| ASSIGNED TASK |
Reproduce every line below exactly as written; do not include the images.
********
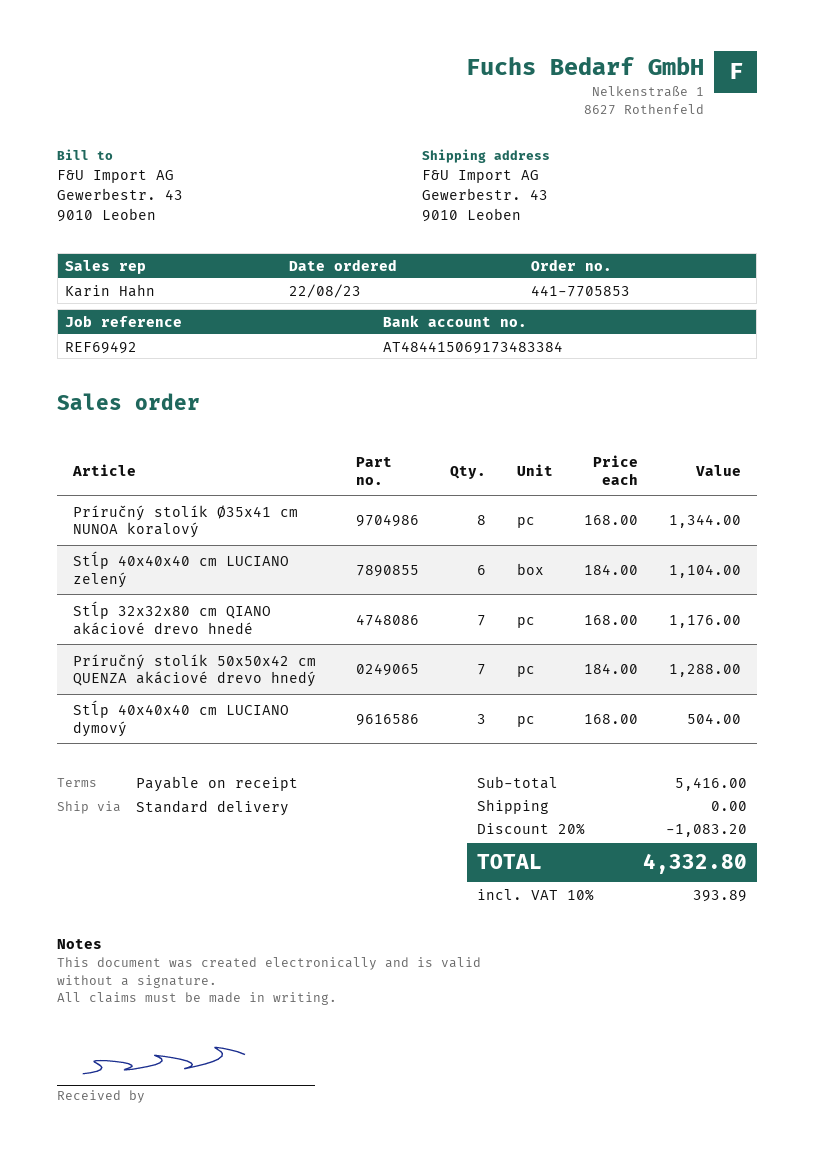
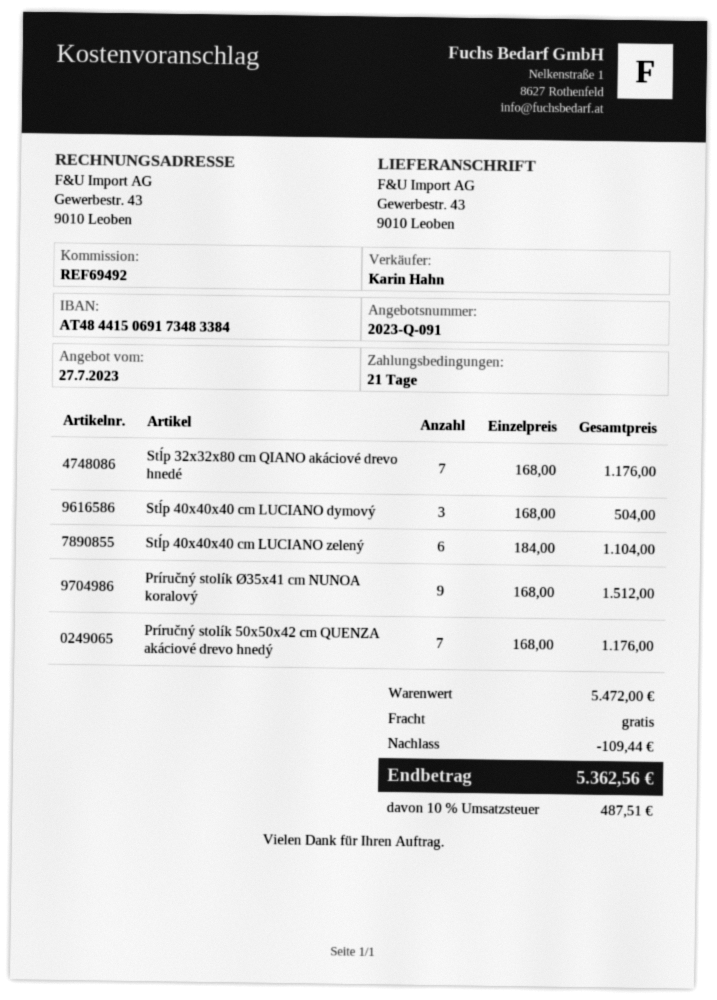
payment terms: on receipt -> 21 days
Príručný stolík Ø35x41 cm NUNOA koralový: 8 x 168.00 = 1344.00 -> 9 x 168.00 = 1512.00
Príručný stolík 50x50x42 cm QUENZA akáciové drevo hnedý: 7 x 184.00 = 1288.00 -> 7 x 168.00 = 1176.00
subtotal: 5416.00 -> 5472.00
discount: 1083.20 -> 109.44
tax: 10% = 393.89 -> 10% = 487.51
total: 4332.80 -> 5362.56

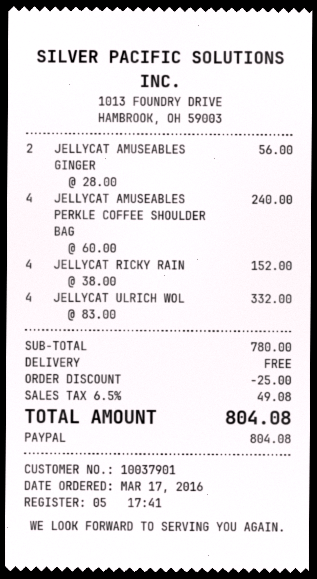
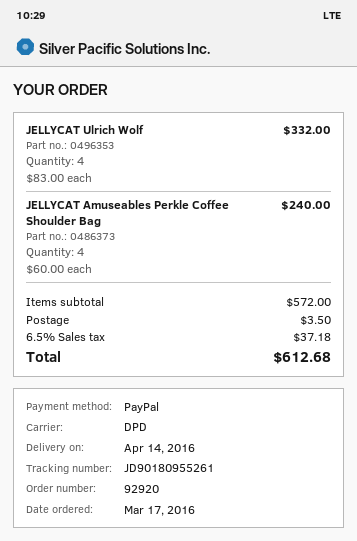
JELLYCAT AMUSEABLES GINGER: 2 x 28.00 = 56.00 -> none
JELLYCAT RICKY RAIN: 4 x 38.00 = 152.00 -> none
subtotal: 780.00 -> 572.00
discount: 25.00 -> none
shipping: 0.00 -> 3.50
tax: 6.5% = 49.08 -> 6.5% = 37.18
total: 804.08 -> 612.68

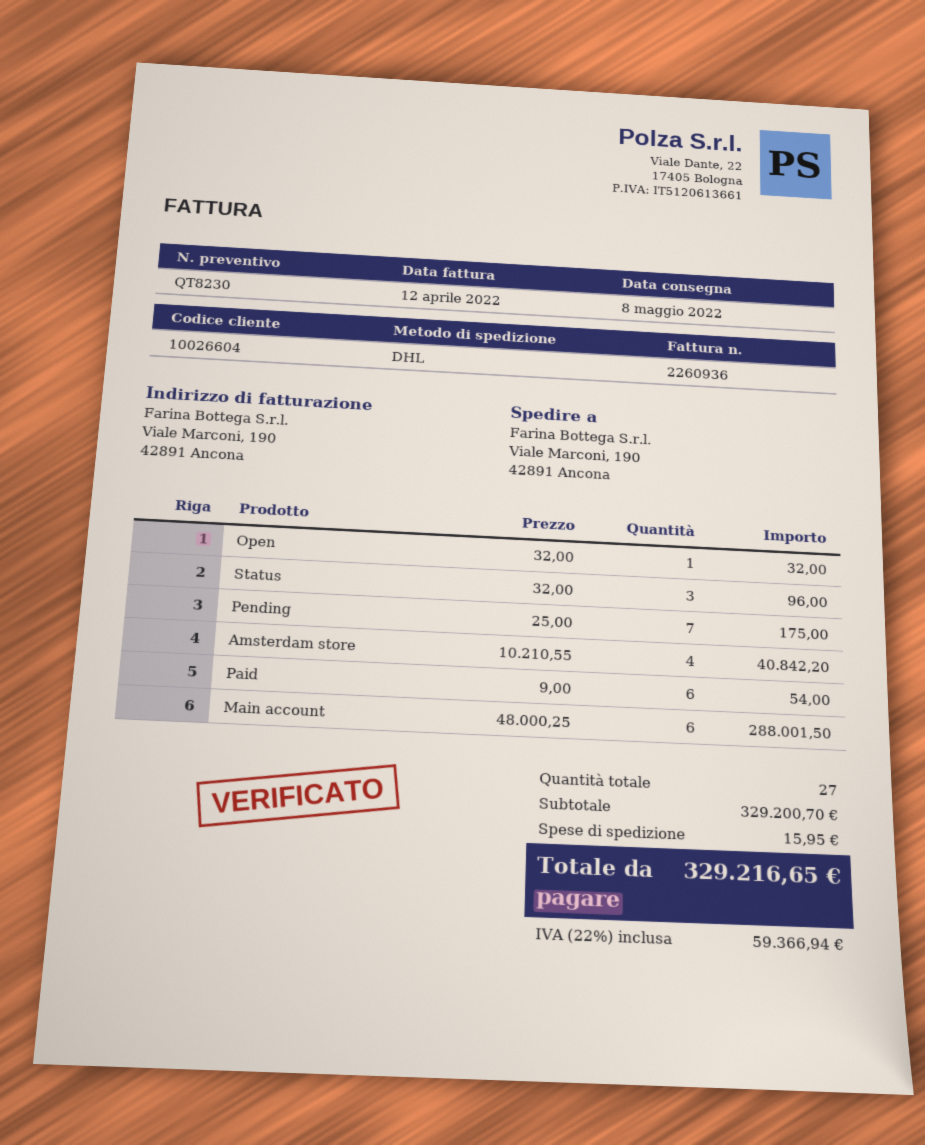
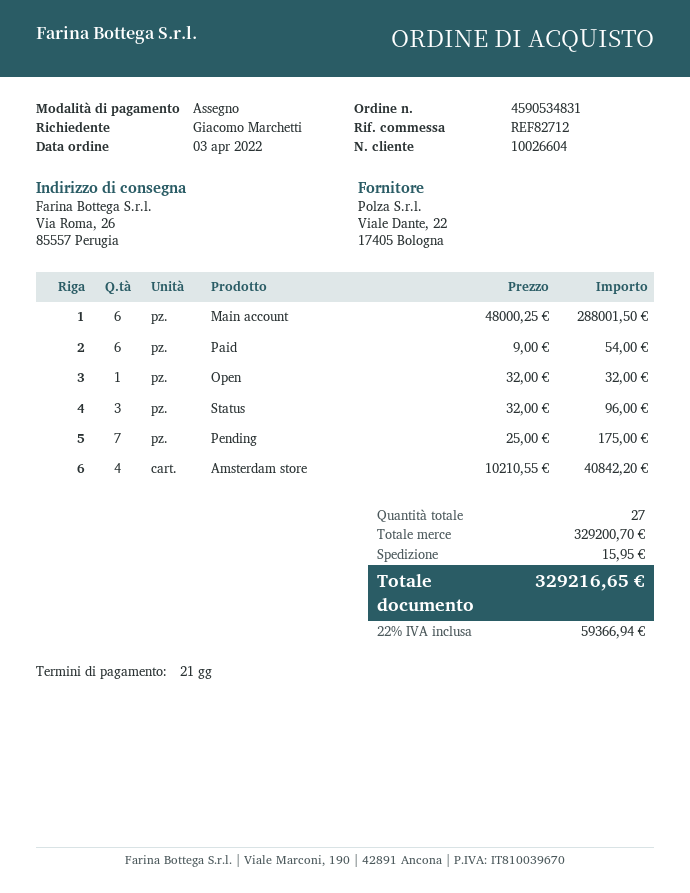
ship to: Viale Marconi, 190, 42891 Ancona -> Via Roma, 26, 85557 Perugia

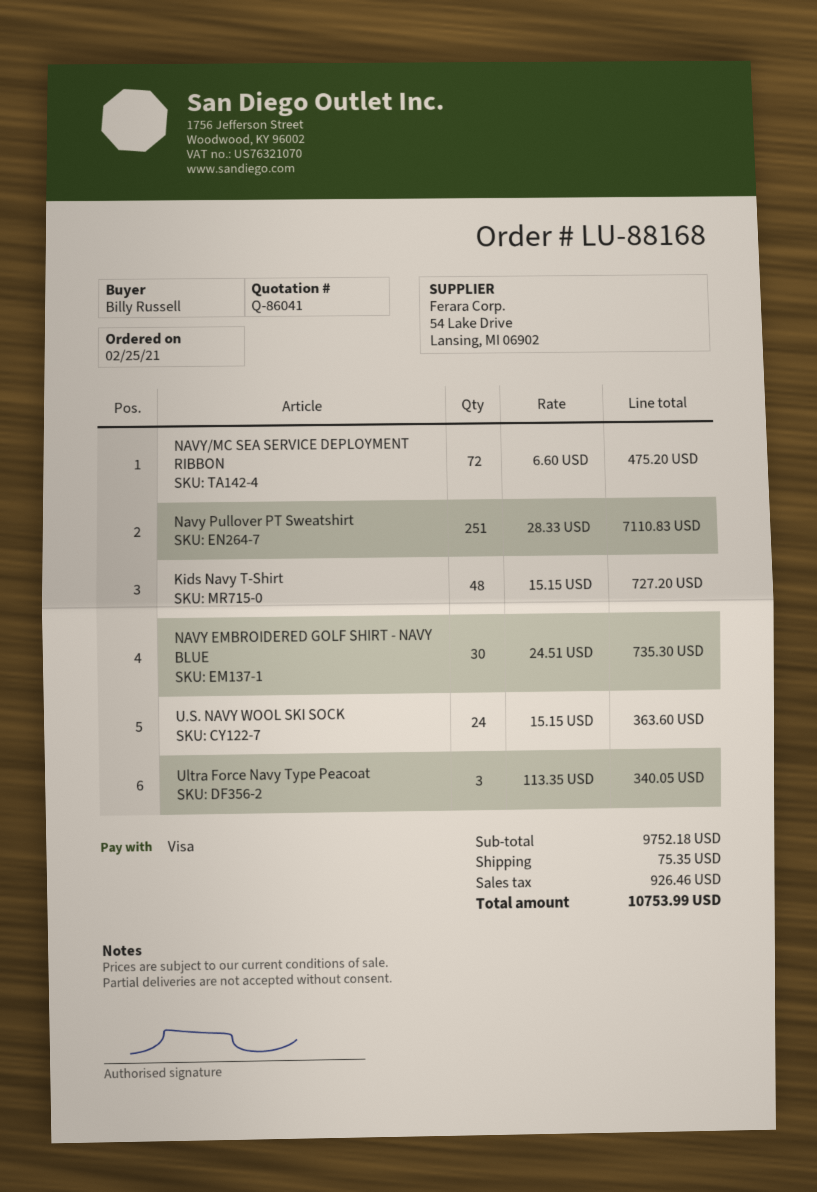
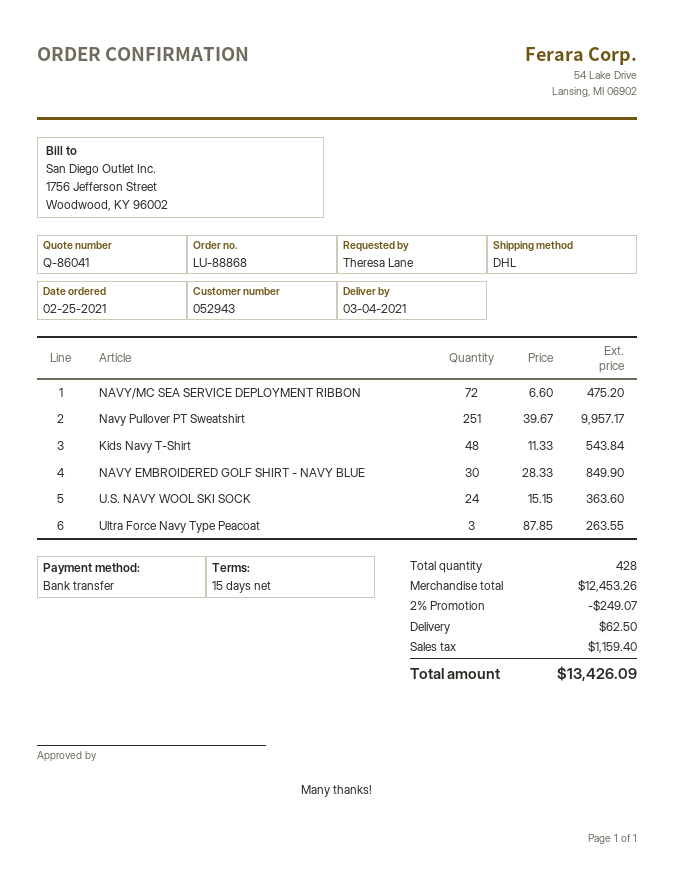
order number: LU-88168 -> LU-88868
ordered by: Billy Russell -> Theresa Lane
payment method: Visa -> bank transfer
Navy Pullover PT Sweatshirt: 251 x 28.33 = 7110.83 -> 251 x 39.67 = 9957.17
Kids Navy T-Shirt: 48 x 15.15 = 727.20 -> 48 x 11.33 = 543.84
NAVY EMBROIDERED GOLF SHIRT - NAVY BLUE: 30 x 24.51 = 735.30 -> 30 x 28.33 = 849.90
Ultra Force Navy Type Peacoat: 3 x 113.35 = 340.05 -> 3 x 87.85 = 263.55
subtotal: 9752.18 -> 12453.26
discount: none -> 2% = 249.07
shipping: 75.35 -> 62.50
tax: 926.46 -> 1159.40
total: 10753.99 -> 13426.09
********
| WRITTEN SOLUTION |
payment terms: on receipt -> 21 days
Príručný stolík Ø35x41 cm NUNOA koralový: 8 x 168.00 = 1344.00 -> 9 x 168.00 = 1512.00
Príručný stolík 50x50x42 cm QUENZA akáciové drevo hnedý: 7 x 184.00 = 1288.00 -> 7 x 168.00 = 1176.00
subtotal: 5416.00 -> 5472.00
discount: 1083.20 -> 109.44
tax: 10% = 393.89 -> 10% = 487.51
total: 4332.80 -> 5362.56

JELLYCAT AMUSEABLES GINGER: 2 x 28.00 = 56.00 -> none
JELLYCAT RICKY RAIN: 4 x 38.00 = 152.00 -> none
subtotal: 780.00 -> 572.00
discount: 25.00 -> none
shipping: 0.00 -> 3.50
tax: 6.5% = 49.08 -> 6.5% = 37.18
total: 804.08 -> 612.68

ship to: Viale Marconi, 190, 42891 Ancona -> Via Roma, 26, 85557 Perugia

order number: LU-88168 -> LU-88868
ordered by: Billy Russell -> Theresa Lane
payment method: Visa -> bank transfer
Navy Pullover PT Sweatshirt: 251 x 28.33 = 7110.83 -> 251 x 39.67 = 9957.17
Kids Navy T-Shirt: 48 x 15.15 = 727.20 -> 48 x 11.33 = 543.84
NAVY EMBROIDERED GOLF SHIRT - NAVY BLUE: 30 x 24.51 = 735.30 -> 30 x 28.33 = 849.90
Ultra Force Navy Type Peacoat: 3 x 113.35 = 340.05 -> 3 x 87.85 = 263.55
subtotal: 9752.18 -> 12453.26
discount: none -> 2% = 249.07
shipping: 75.35 -> 62.50
tax: 926.46 -> 1159.40
total: 10753.99 -> 13426.09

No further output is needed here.